Exclusion Restrictions in Dynamic Binary Choice Panel Data Models: Comment on “Semiparametric Binary Choice Panel Data Models Without Strictly Exogenous Regressors”
指出Honore和Lewbel(2002)的排除限制在动态面板中隐含序列独立假设,若违反会导致估计不一致;并提出新识别策略和估计方法,允许回归元序列相关,且估计量以参数速度收敛到正态分布。
In this note we revisit the use of exclusion restrictions in the semiparametric binary choice panel data model introduced in Honore and Lewbel (2002). We show that in a dynamic panel data setting (where one of the pre-determined explanatory variables is the lagged dependent variable), the exclusion restriction in Honore and Lewbel (2002) implicitly re- quires serial independence condition on an observed regressor, that if violated in the data will result in their procedure being inconsistent.
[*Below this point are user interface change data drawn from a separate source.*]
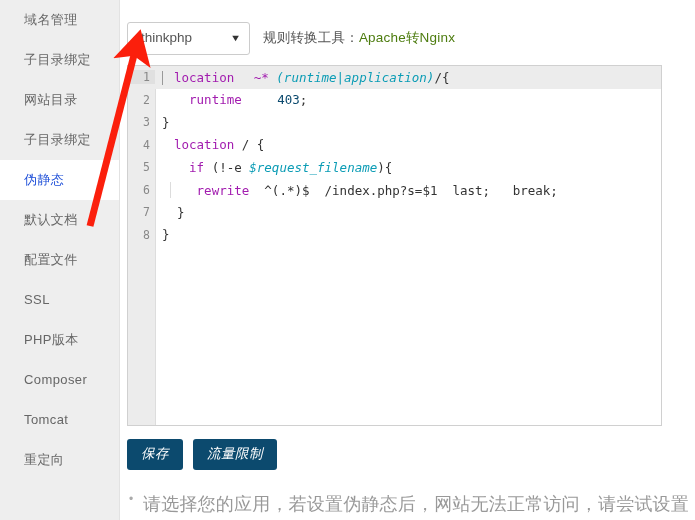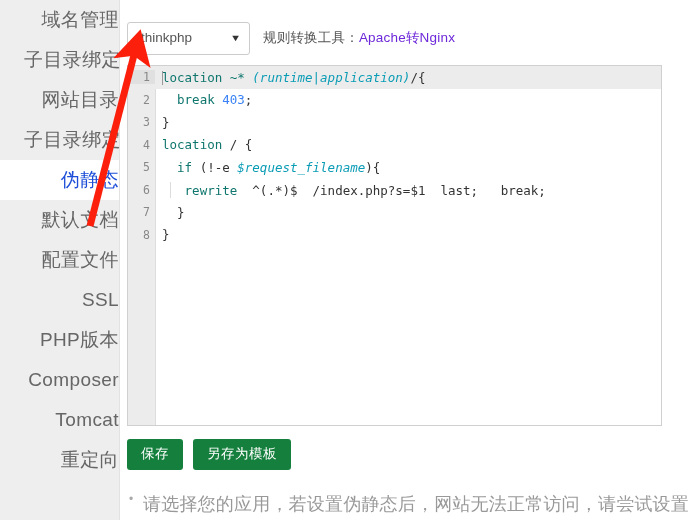--- a/index.html
+++ b/index.html
@@ -31,26 +31,25 @@
     border-right: 1px solid #e2e2e2;
     box-sizing: border-box;
     padding-top: 0px;
     position: relative;
     z-index: 1;
   }
   .side-item {
     height: 40px;
     line-height: 40px;
     padding-left: 24px;
-    font-size: 19px;
+    font-size: 13px;
     color: #666666;
     box-sizing: border-box;
     white-space: nowrap;
     letter-spacing: 0.4px;
-    text-align: right;
   }
   .side-item.active {
     background: #ffffff;
     color: #1d4ed8;
   }
 
   
   .main {
     flex: 1;
     height: 420px;
@@ -91,21 +90,21 @@
     transform: scaleX(1.25);
   }
   .tool-label {
     margin-left: 13px;
     font-size: 13.5px;
     color: #555555;
     white-space: nowrap;
     letter-spacing: 0.2px;
   }
   .tool-link {
-    color: #6d28d9;
+    color: #4d7c0f;
     text-decoration: none;
   }
 
   
   .editor {
     position: relative;
     margin: 10px 33px 0 7px;
     height: 361px;
     border: 1px solid #d0d0d0;
     background: #ffffff;
@@ -145,23 +144,23 @@
     color: #888888;
     font-size: 11.5px;
     font-family: "DejaVu Sans Mono", "Liberation Mono", monospace;
   }
   .codetext {
     padding-left: 7px;
     white-space: pre;
     color: #333333;
     position: relative;
   }
-  .tok-kw  { color: #0f766e; }
+  .tok-kw  { color: #a21caf; padding-left: 12px; }
   .tok-var { color: #0b9cb5; font-style: italic; }
-  .tok-num { color: #3b82f6; }
+  .tok-num { color: #0c4a6e; margin-left: 28px; }
   .tok-pl  { color: #333333; }
   .cursor {
     display: inline-block;
     width: 1px;
     height: 14px;
     background: #999999;
     vertical-align: -3px;
     margin-right: -1px;
   }
   .indent-guide {
@@ -173,30 +172,31 @@
     margin-right: -1px;
   }
 
   
   .btn-row {
     margin: 13px 0 0 7px;
     display: flex;
     gap: 10px;
   }
   .btn {
-    background: #15803d;
+    background: #0c4a6e;
     color: #ffffff;
     border: none;
     border-radius: 3px;
     font-size: 13.5px;
     font-family: "Liberation Sans", "DejaVu Sans", sans-serif;
     padding: 8px 14px;
     cursor: pointer;
     line-height: 1.1;
     letter-spacing: 0.5px;
+    font-style: italic;
   }
 
   
   .notes {
     margin: 22px 0 0 7px;
     list-style: none;
     padding: 0;
   }
   .note-item {
     font-size: 18px;
@@ -284,21 +284,21 @@
       <div class="gutter-bg"></div>
       <div class="code-lines">
 
         <div class="code-line active-line">
           <span class="lineno">1</span>
           <span class="codetext"><span class="cursor"></span><span class="tok-kw">location</span> <span class="tok-kw">~*</span> <span class="tok-var">(runtime|application)</span><span class="tok-pl">/{</span></span>
         </div>
 
         <div class="code-line">
           <span class="lineno">2</span>
-          <span class="codetext">  <span class="tok-kw">break</span> <span class="tok-num">403</span><span class="tok-pl">;</span></span>
+          <span class="codetext">  <span class="tok-kw">runtime</span> <span class="tok-num">403</span><span class="tok-pl">;</span></span>
         </div>
 
         <div class="code-line">
           <span class="lineno">3</span>
           <span class="codetext"><span class="tok-pl">}</span></span>
         </div>
 
         <div class="code-line">
           <span class="lineno">4</span>
           <span class="codetext"><span class="tok-kw">location</span> <span class="tok-pl">/ {</span></span>
@@ -322,21 +322,21 @@
         <div class="code-line">
           <span class="lineno">8</span>
           <span class="codetext"><span class="tok-pl">}</span></span>
         </div>
 
       </div>
     </div>
 
     <div class="btn-row">
       <button class="btn">保存</button>
-      <button class="btn">另存为模板</button>
+      <button class="btn">流量限制</button>
     </div>
 
     <ul class="notes">
       <li class="note-item">请选择您的应用，若设置伪静态后，网站无法正常访问，请尝试设置回default</li>
     </ul>
 
   </section>
 
   <svg class="arrow-overlay" viewBox="0 0 695 520" xmlns="http://www.w3.org/2000/svg">
     <defs>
We propose a new identification strategy and estimation procedure for the semiparametric binary panel data model under exclusion restrictions that accommodate the serial correlation of observed regressors in a dynamic setting. The new estimator converges at the parametric rate to a limiting normal distribution. This rate is faster than the nonparametric rates of existing alternative estimators for the binary choice panel data model, including the static case in Manski (1987) and the dynamic case in Honore and Kyriazidou (2000).